Veya ilahi varidatlarına makes olacak saf samimi vicdanlardan ve sinelerden mahrum olmak hep kaderleri mi olmuştur?
Hz. Nuh (as) 900 küsur sene en yakını, aynı yastığa baş koyduğu eşi tarafından anlaşılmamış ve inanılmamıştı. Bedenen aynı yatakta olmalarına rağmen; ruhen kalben, cennet cehennem arası kadar uzaktılar. Oğlu da babasına inanmamış, ne yazık ki Nebinin ses ve soluğuna yabancı kalmıştı.
Bedeninden bir parça olmasına, aynı çatı altında yaşamalarına rağmen, birbirlerine 'Sera- Süreyya' arası mesafedeydiler.
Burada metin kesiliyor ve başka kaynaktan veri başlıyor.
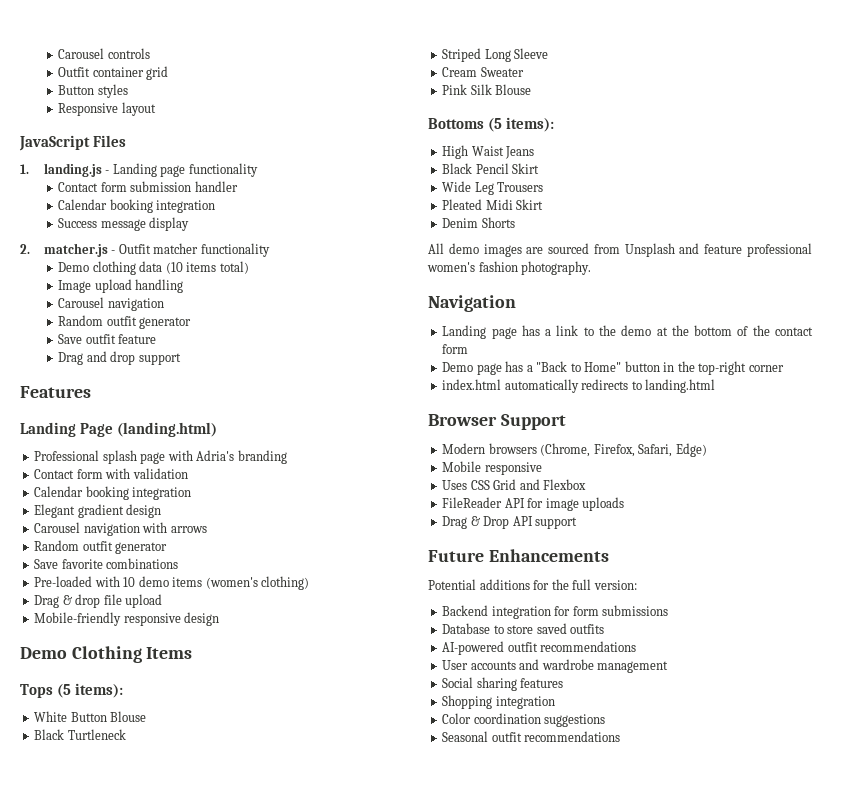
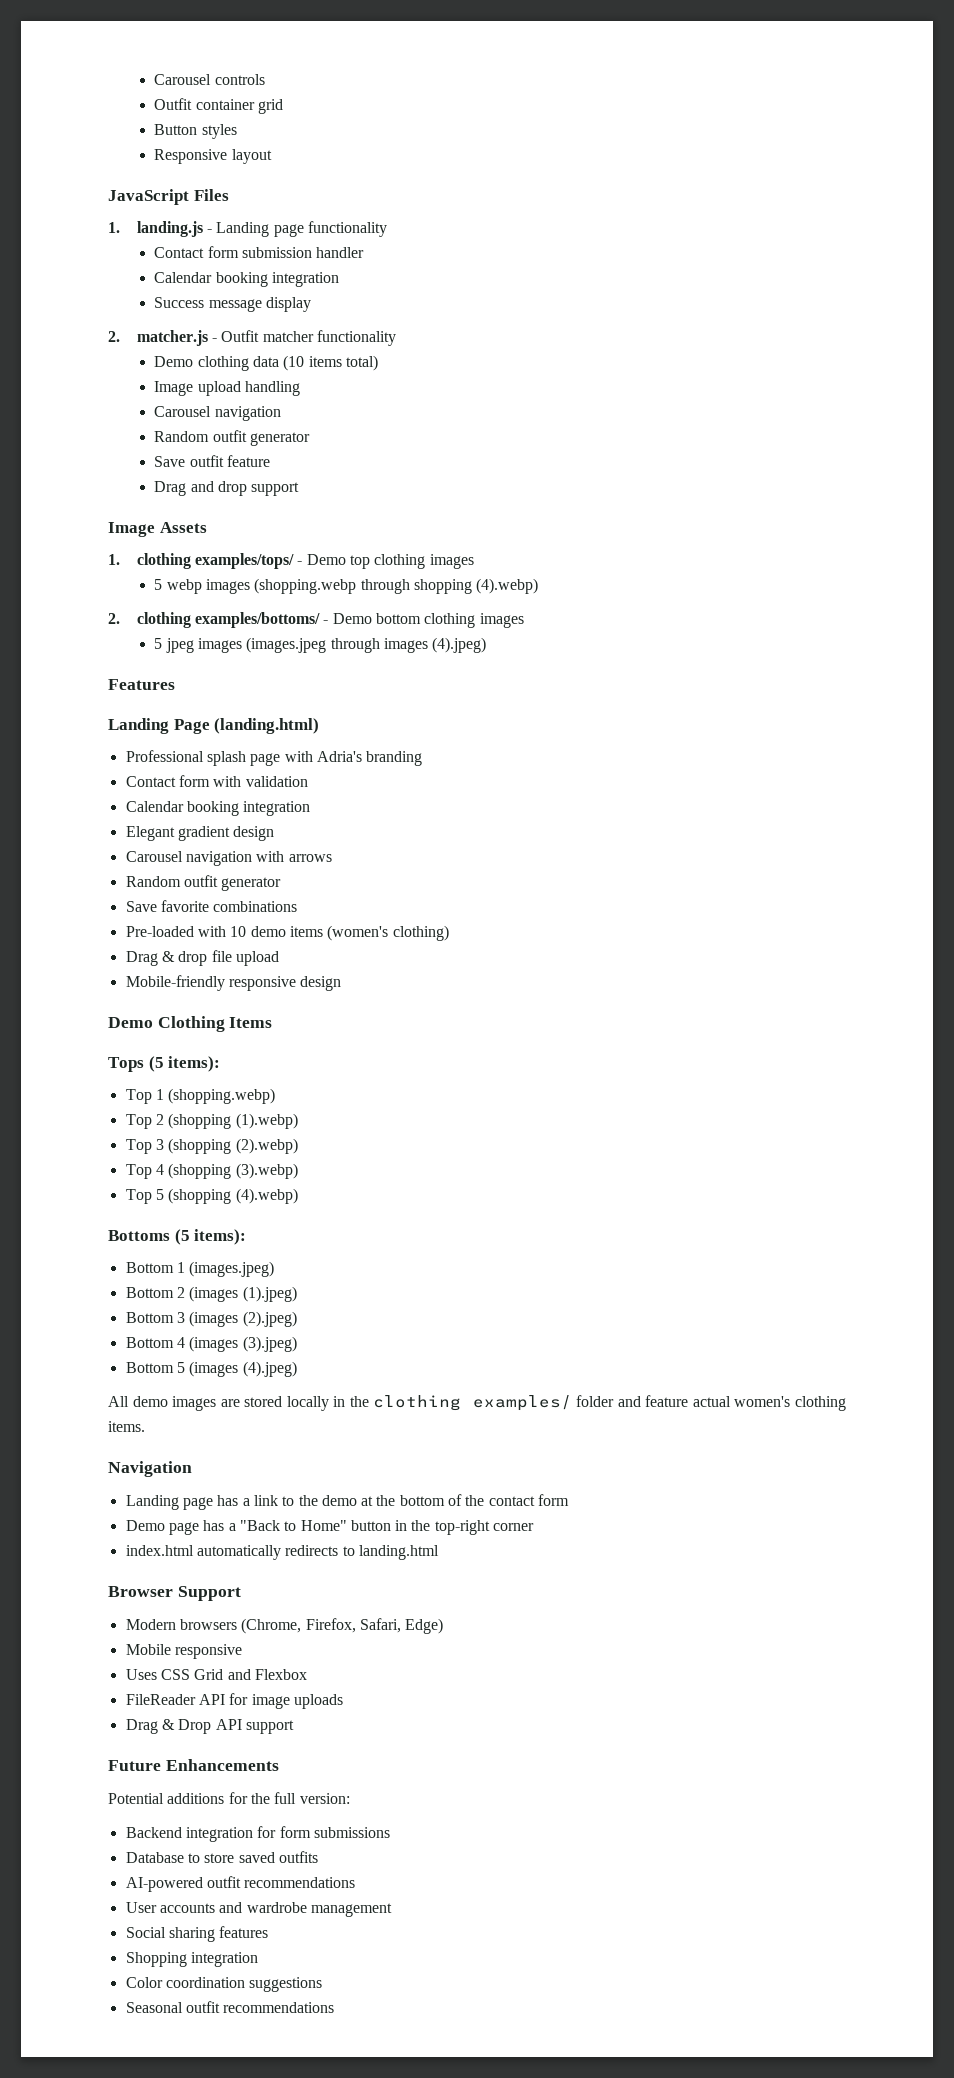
+ Image Assets
+ 1. clothing examples/tops/ - Demo top clothing images
+ 5 webp images (shopping.webp through shopping (4).webp)
+ 2. clothing examples/bottoms/ - Demo bottom clothing images
+ 5 jpeg images (images.jpeg through images (4).jpeg)
- White Button Blouse
- Black Turtleneck
- Striped Long Sleeve
- Cream Sweater
- Pink Silk Blouse
+ Top 1 (shopping.webp)
+ Top 2 (shopping (1).webp)
+ Top 3 (shopping (2).webp)
+ Top 4 (shopping (3).webp)
+ Top 5 (shopping (4).webp)
  Bottoms (5 items):
- High Waist Jeans
- Black Pencil Skirt
- Wide Leg Trousers
- Pleated Midi Skirt
- Denim Shorts
- All demo images are sourced from Unsplash and feature professional women's fashion photography.
+ Bottom 1 (images.jpeg)
+ Bottom 2 (images (1).jpeg)
+ Bottom 3 (images (2).jpeg)
+ Bottom 4 (images (3).jpeg)
+ Bottom 5 (images (4).jpeg)
+ All demo images are stored locally in the clothing examples/ folder and feature actual women's clothing items.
Büyüklere hep anlaşılmama derdi, inanmıyanlara da hep talihsizlik, hep bedbahtlık düştü.
İbrahim (AS ) babası, Yusuf (AS) kardeşleri, Efendiler Efendisi (ASV) de ise bütün akrabaları, amcaları, memleketi tarafından anlaşılmadığı gibi çok çetin ve amansız defanslarıyla karşılaşmışlardı.
Herkes dünyayı kendi nazarıyla görürmüş.. Efendimizi (ASV) de Dünya ikbali, mal mülk ve makamı peşinde zannettiler.
Ona bazı tekliflerde bulundular. Oysa 'Sağ elime güneşi, sol elime ayı verseniz beni davamdan vazgeçiremezsiniz' buyuruyordu.
Bunun yanında 'Keşki şu saltanatıma bedel, onun ayaklarını yıkasaydım..hizmetinde bulunsaydım. Emrederse herşeyi bırakıp giderim.' diyen Habeş Kralı bir Necaşi (r.a.) de vardı.
Demek, meseleyi anlamada ve kavramada uzaklık ve yakınlığın bir özelliği yokmuş.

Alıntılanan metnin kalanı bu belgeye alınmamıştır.